EXERCISE: Instruction for the entries below: return the part that opens with the line containing "text: TRANSPARENTE ->" and closes with the line containing "html: <p>DENTRO DE", exactly, and no pictures.

DATA FOR PROCESSING:

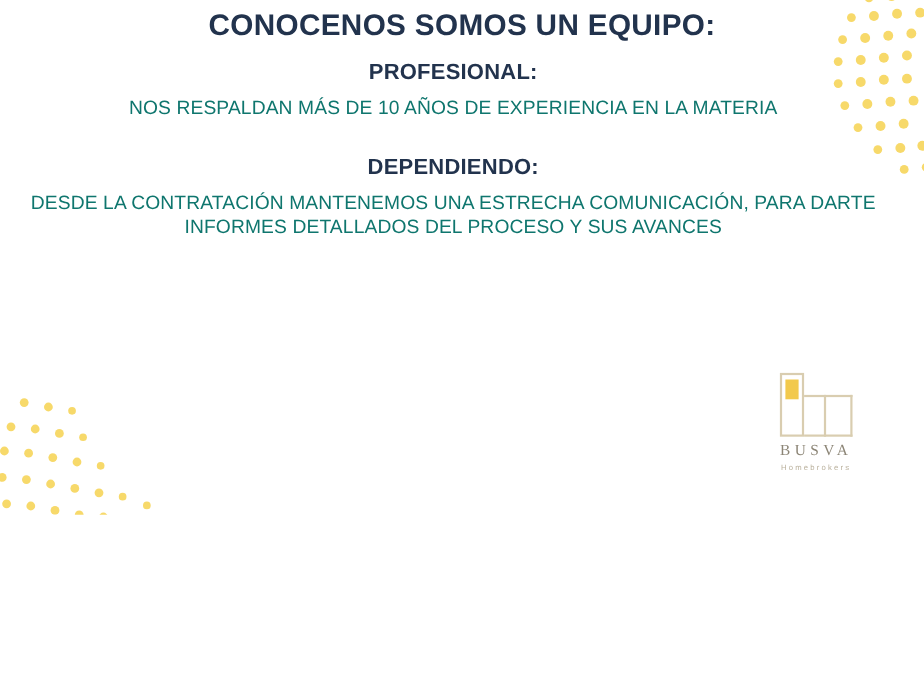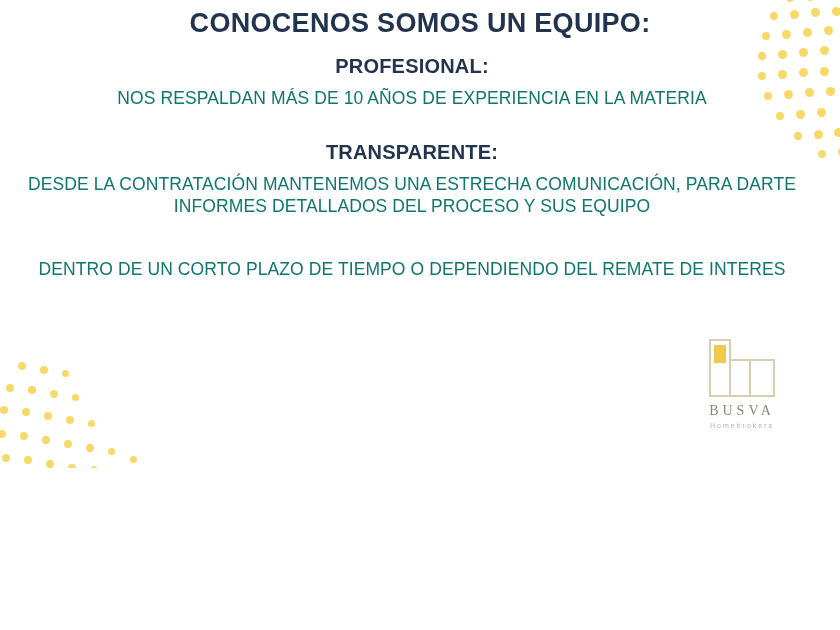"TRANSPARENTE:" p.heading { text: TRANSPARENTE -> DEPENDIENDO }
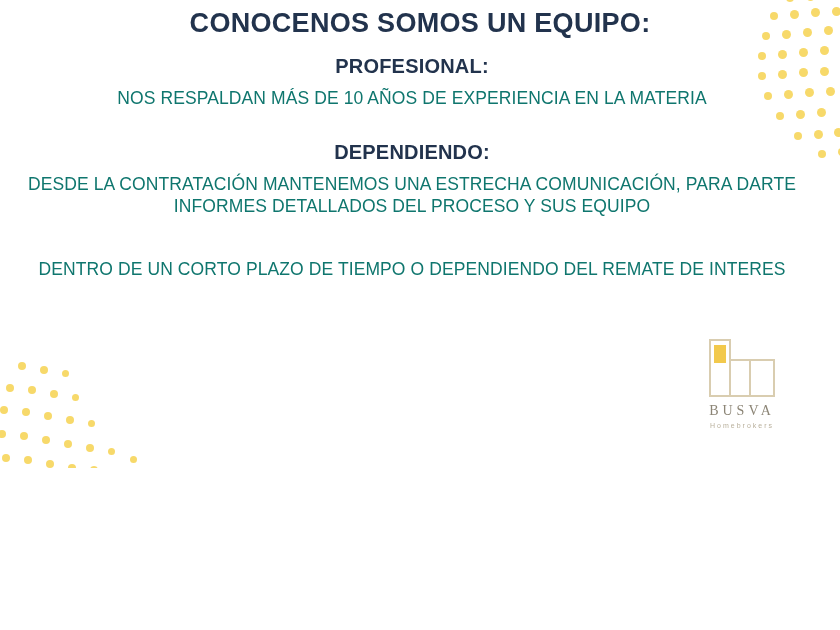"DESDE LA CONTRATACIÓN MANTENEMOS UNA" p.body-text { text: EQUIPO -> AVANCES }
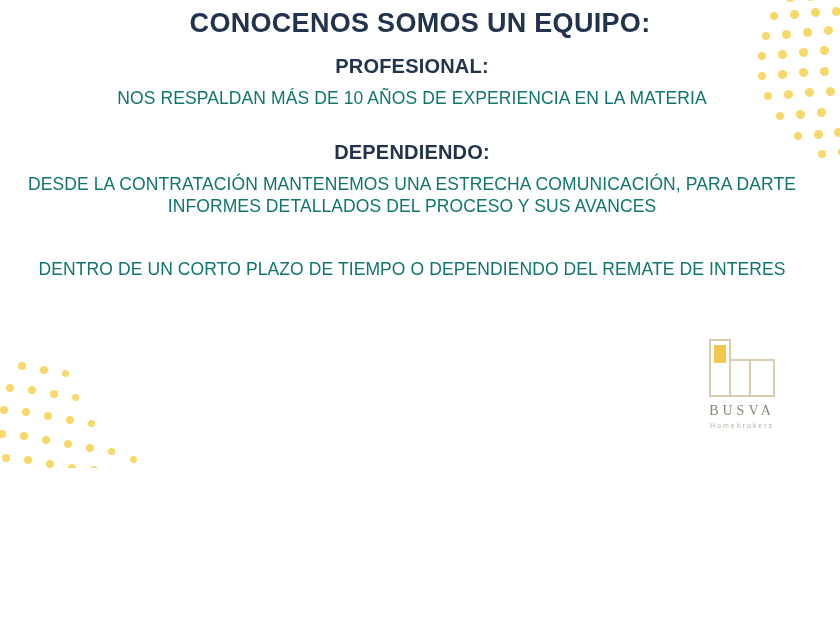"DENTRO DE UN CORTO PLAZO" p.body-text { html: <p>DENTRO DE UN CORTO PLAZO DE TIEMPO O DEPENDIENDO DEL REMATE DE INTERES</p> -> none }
==
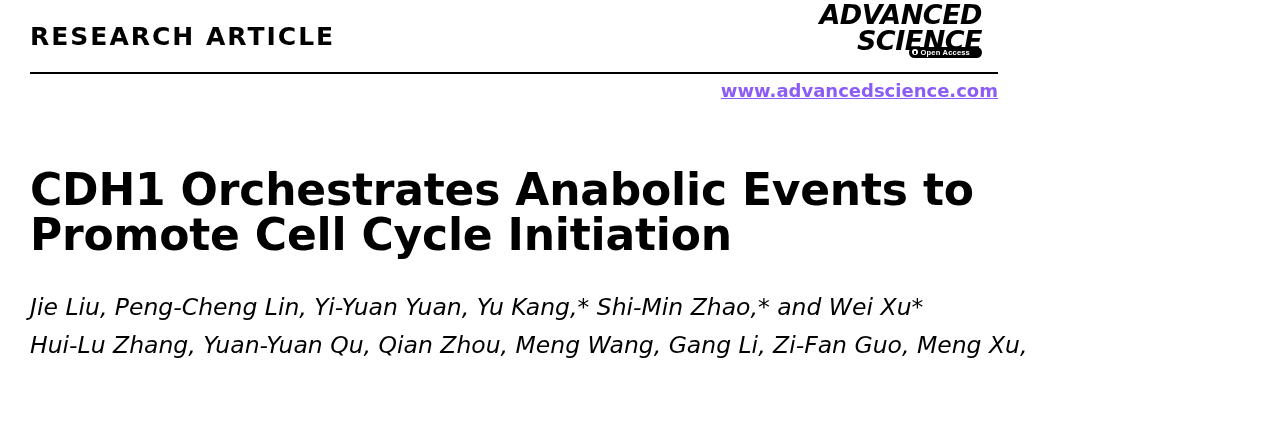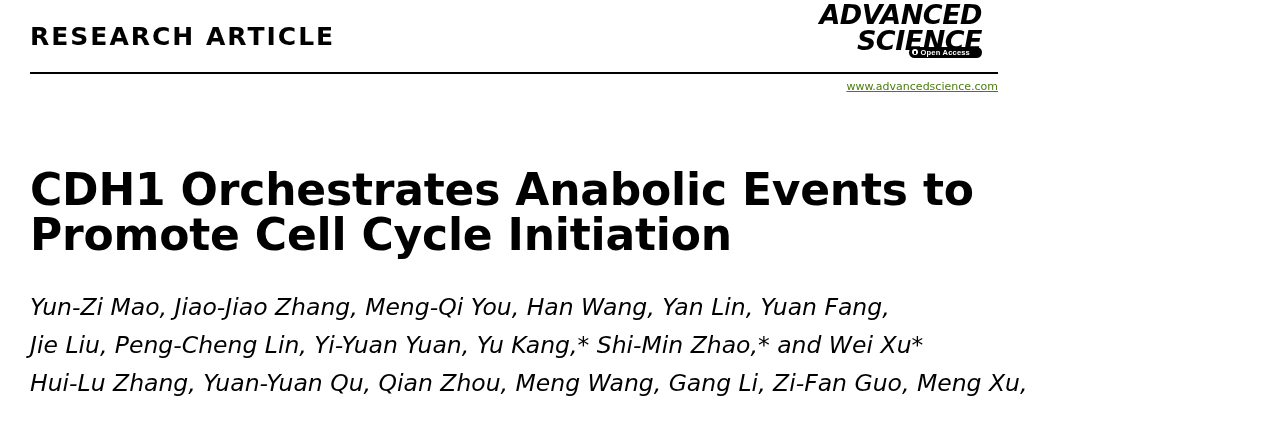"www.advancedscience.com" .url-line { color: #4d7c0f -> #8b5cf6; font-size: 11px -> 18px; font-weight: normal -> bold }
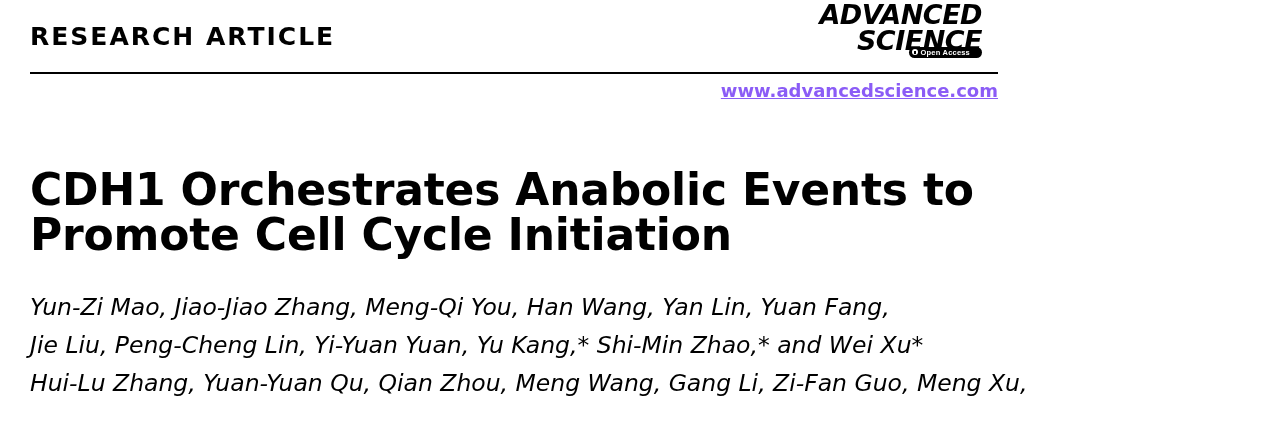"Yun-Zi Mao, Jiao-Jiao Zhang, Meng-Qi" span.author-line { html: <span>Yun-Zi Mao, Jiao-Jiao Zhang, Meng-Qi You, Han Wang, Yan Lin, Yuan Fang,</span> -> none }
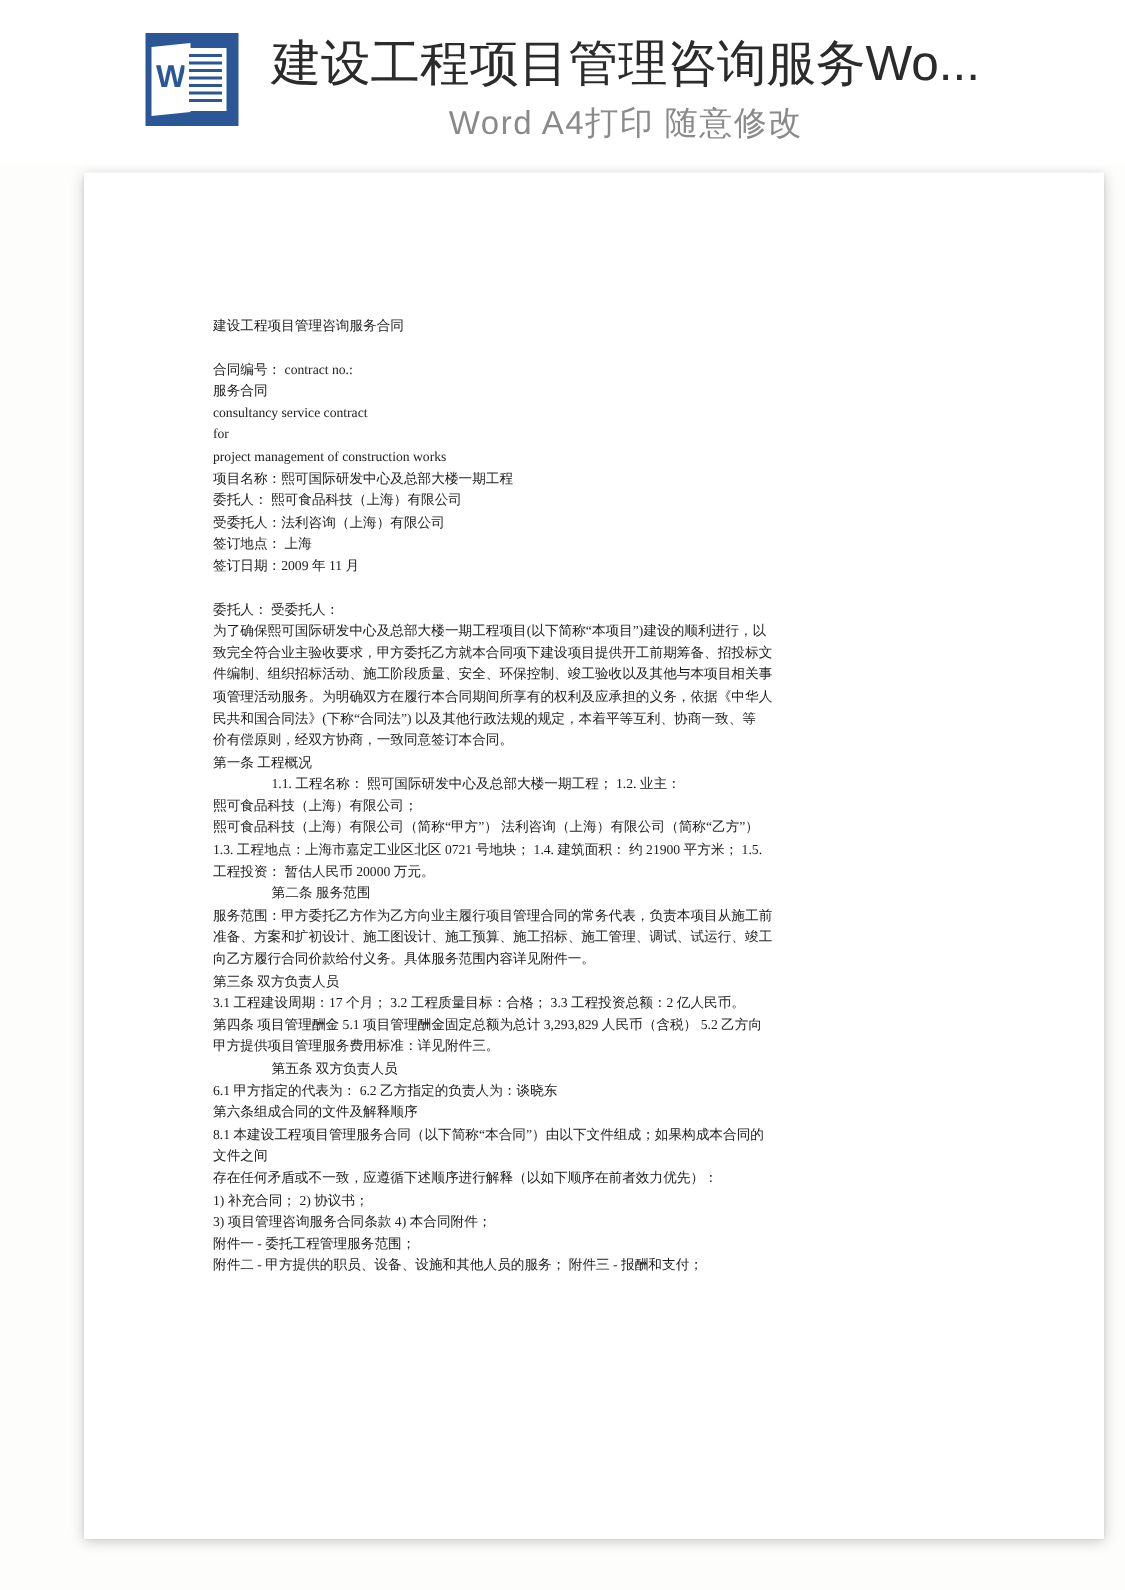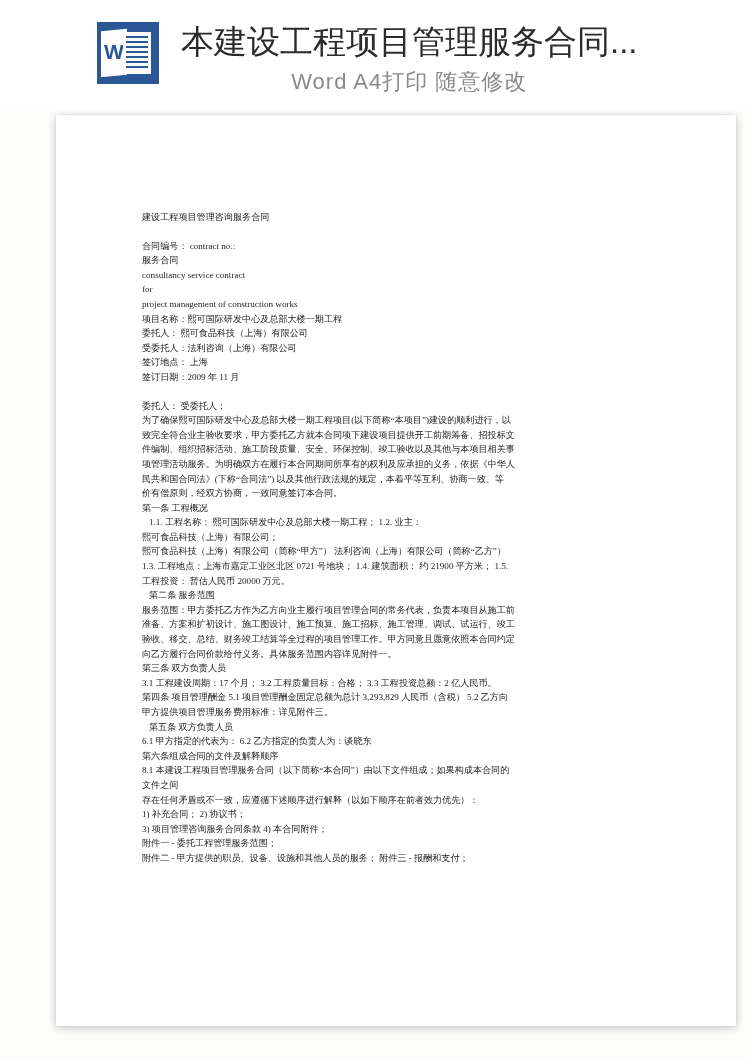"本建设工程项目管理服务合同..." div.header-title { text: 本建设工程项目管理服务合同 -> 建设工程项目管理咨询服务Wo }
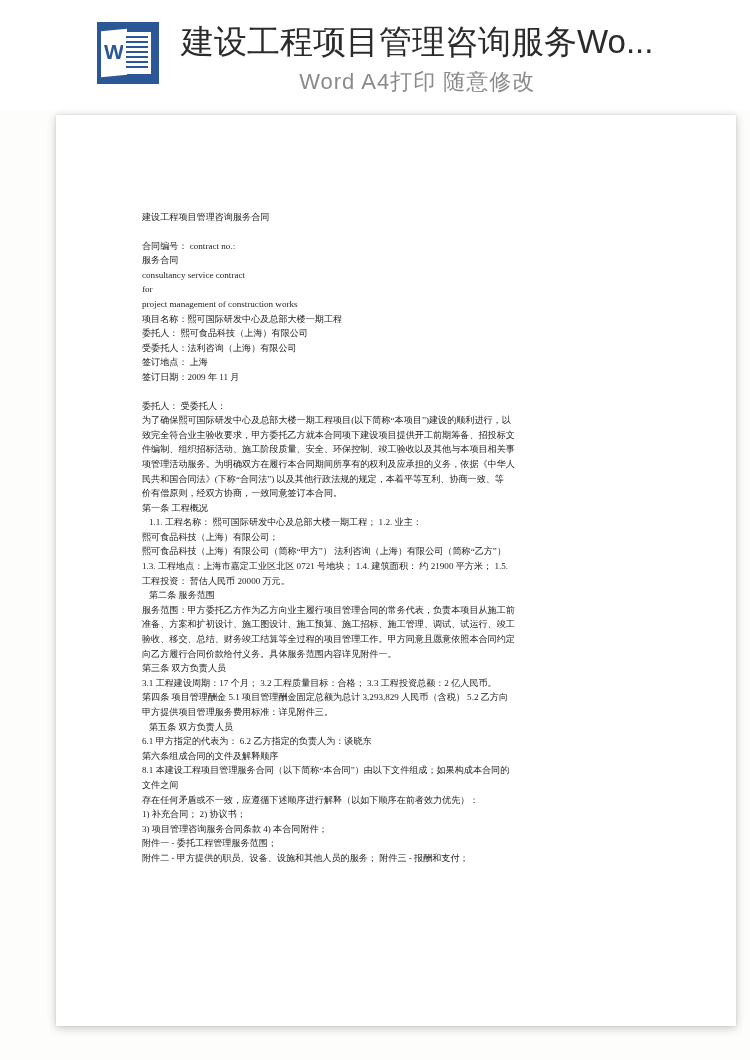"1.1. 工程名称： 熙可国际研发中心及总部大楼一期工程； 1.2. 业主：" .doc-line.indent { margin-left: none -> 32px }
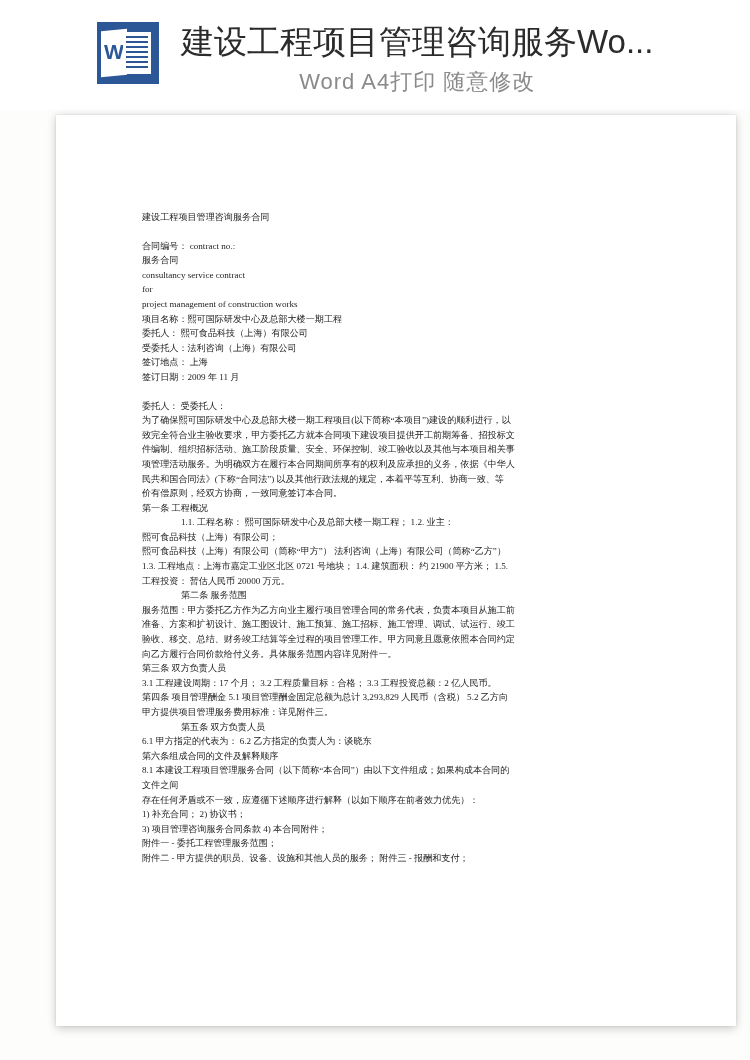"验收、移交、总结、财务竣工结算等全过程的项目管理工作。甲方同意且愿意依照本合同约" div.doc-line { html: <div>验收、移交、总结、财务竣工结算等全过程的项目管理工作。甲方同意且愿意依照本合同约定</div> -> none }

ANSWER SECTION:
"TRANSPARENTE:" p.heading { text: TRANSPARENTE -> DEPENDIENDO }
"DESDE LA CONTRATACIÓN MANTENEMOS UNA" p.body-text { text: EQUIPO -> AVANCES }
"DENTRO DE UN CORTO PLAZO" p.body-text { html: <p>DENTRO DE UN CORTO PLAZO DE TIEMPO O DEPENDIENDO DEL REMATE DE INTERES</p> -> none }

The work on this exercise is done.